Ah. Là, ce n’est plus des coups de marteau, c’est Hiroshima. Dans l’année qui suit le diagnostic. Nous sommes en octobre. Quand viendra octobre suivant papa devrait, selon toutes probabilités, être mort? Impossible. Impensable. Inconcevable. Tellement impossible impensable inconcevable qu’on envoie chier l’oncologue qui ne dit pas autrement, qui pronostique trois à six mois. Fuck you, connard! Tu ne sais pas de quoi tu parles ! Tu ne connais pas papa ! Il va se battre, et on va se battre avec lui!

Haïssable schizophrénie! On affirme qu’on va se battre, avec lui, et parallèlement, même si on se déteste pour ça, on n’a pas d’espoir. Tous crient haut et fort l’espoir, tous savent ce qu’il en est. Papa le premier. Tous font semblant. Et comment agir diversement?

Alors on y va. On fonce. On opère. Papa sans poumon gauche, gratté de la plèvre, sans diaphragme, sans péricarde, papa diminué, c’est encore papa. Papa vivant. Après, il y aura la radiothérapie, la chimiothérapie. Et même si plus personne n’évoque l’espoir de guérison, ce sera toujours papa vivant, papa parmi nous.

Papa vivant, c’est aussi papa qui souffre. Les conséquences de l’opération. Papa qui souffre toujours. On doute un peu. Papa qui n’arrête pas de souffrir. On doute plus fort. Papa qui retourne à l’hôpital en urgence. Le doute, intolérable. Papa qui passe un nouveau scanner. Métastases. Partout.

Ah. Hiroshima, en comparaison, c’est le jardin de l’espérance. Personne ne parle plus depuis longtemps de guérison, personne ne parle même plus de rémission. Papa va mourir. Nous le savons. Le sait-il ?

«Je suis foutu.»

Ah. Plus de mots. Un gouffre.

Branle-bas de combat. Dans l’urgence, on mobilise tout ce qu’on a pu apprendre, sans jamais le tester encore, de l’accompagnement en fin de vie. Dans l’urgence, on apprend à dire au revoir. Avec des paroles et des gestes d’amour. On le remercie de l’excellent père qu’il a été. Dans l’urgence, on apprend à dire adieu. Papa tombe dans le coma. Un dimanche, on quitte sa chambre d’hôpital en étant persuadée qu’on ne le reverra pas vivant.

01h20. Téléphone de la frangine. «Voilà.»

Voilà. Un résumé, pur et dur. Cru. A l’image du cancer de mon père. La pleine santé dans la force de l’âge, la Maladie, trois mois, la mort.

15 janvier 2007.

Après, c’est un autre travail qui commence.

Une autre vie.

Le retour

Après avoir hiberné tout l’hiver, Mafalda est de retour avec le printemps.
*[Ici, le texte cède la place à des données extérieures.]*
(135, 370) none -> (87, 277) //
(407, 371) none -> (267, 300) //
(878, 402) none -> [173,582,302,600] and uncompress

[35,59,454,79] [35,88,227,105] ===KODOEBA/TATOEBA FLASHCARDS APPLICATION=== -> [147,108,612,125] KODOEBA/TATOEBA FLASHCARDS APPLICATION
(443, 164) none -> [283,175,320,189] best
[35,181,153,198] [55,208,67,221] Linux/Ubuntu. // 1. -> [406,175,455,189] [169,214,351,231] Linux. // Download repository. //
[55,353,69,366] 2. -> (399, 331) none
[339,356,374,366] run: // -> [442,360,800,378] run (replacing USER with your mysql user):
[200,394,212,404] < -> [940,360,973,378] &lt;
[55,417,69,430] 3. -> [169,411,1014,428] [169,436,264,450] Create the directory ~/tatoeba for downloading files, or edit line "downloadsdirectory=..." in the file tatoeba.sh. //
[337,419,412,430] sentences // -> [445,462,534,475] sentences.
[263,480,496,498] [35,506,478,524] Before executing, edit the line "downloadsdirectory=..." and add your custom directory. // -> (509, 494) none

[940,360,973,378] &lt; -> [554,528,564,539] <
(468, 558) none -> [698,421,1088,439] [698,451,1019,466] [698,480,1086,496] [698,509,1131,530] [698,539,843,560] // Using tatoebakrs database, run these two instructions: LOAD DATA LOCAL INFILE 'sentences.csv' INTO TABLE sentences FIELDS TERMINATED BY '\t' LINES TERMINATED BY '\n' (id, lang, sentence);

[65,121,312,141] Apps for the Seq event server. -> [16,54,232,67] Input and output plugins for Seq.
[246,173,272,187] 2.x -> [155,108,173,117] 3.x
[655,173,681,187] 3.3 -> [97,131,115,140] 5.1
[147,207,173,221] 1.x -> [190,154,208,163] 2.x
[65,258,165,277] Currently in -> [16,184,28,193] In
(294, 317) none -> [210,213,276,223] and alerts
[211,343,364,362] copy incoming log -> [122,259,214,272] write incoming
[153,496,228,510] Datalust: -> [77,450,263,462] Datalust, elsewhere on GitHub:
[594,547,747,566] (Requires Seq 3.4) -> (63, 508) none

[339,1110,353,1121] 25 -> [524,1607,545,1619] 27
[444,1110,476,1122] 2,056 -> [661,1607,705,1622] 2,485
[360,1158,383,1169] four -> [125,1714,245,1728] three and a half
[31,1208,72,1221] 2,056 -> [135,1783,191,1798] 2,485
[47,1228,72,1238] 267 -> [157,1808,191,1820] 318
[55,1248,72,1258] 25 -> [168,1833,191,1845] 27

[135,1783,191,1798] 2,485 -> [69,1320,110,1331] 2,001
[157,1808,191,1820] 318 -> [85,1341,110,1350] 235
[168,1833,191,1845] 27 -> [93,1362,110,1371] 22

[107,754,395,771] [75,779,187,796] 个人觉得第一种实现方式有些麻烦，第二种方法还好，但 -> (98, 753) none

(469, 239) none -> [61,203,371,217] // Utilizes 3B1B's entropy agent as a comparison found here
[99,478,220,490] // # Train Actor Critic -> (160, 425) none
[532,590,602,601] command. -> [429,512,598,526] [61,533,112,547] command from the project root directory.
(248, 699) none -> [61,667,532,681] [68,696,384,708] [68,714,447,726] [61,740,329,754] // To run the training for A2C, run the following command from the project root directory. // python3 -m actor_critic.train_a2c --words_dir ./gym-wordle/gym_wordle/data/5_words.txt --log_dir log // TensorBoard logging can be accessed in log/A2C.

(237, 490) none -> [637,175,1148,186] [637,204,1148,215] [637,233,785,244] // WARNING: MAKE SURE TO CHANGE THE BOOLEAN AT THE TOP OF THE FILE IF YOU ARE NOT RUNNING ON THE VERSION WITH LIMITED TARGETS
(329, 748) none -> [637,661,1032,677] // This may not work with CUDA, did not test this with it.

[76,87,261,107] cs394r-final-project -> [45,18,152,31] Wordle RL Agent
Qui dit printemps dit ménage. Hésitation, hésitation. Reprendre là où je m’étais interrompue, quelque part au mois de septembre? Faire table rase? Finalement, j’ai opté pour la seconde solution. Pas de nostalgie mal placée. L’objectif de ce blog n’a jamais été de me tenir lieu de mémoire. Radical, donc. Des 295 messages précédents, je ne me suis permis d’en garder qu’un seul dans mes archives. Tout le reste, pfuit, évanoui. J’ai joué à dieu – pour autant que dieu éprouve un délicieux titillement de culpabilité lorsqu’il clique sur delete.

Bienvenue, Mafalda. Sympa de te retrouver.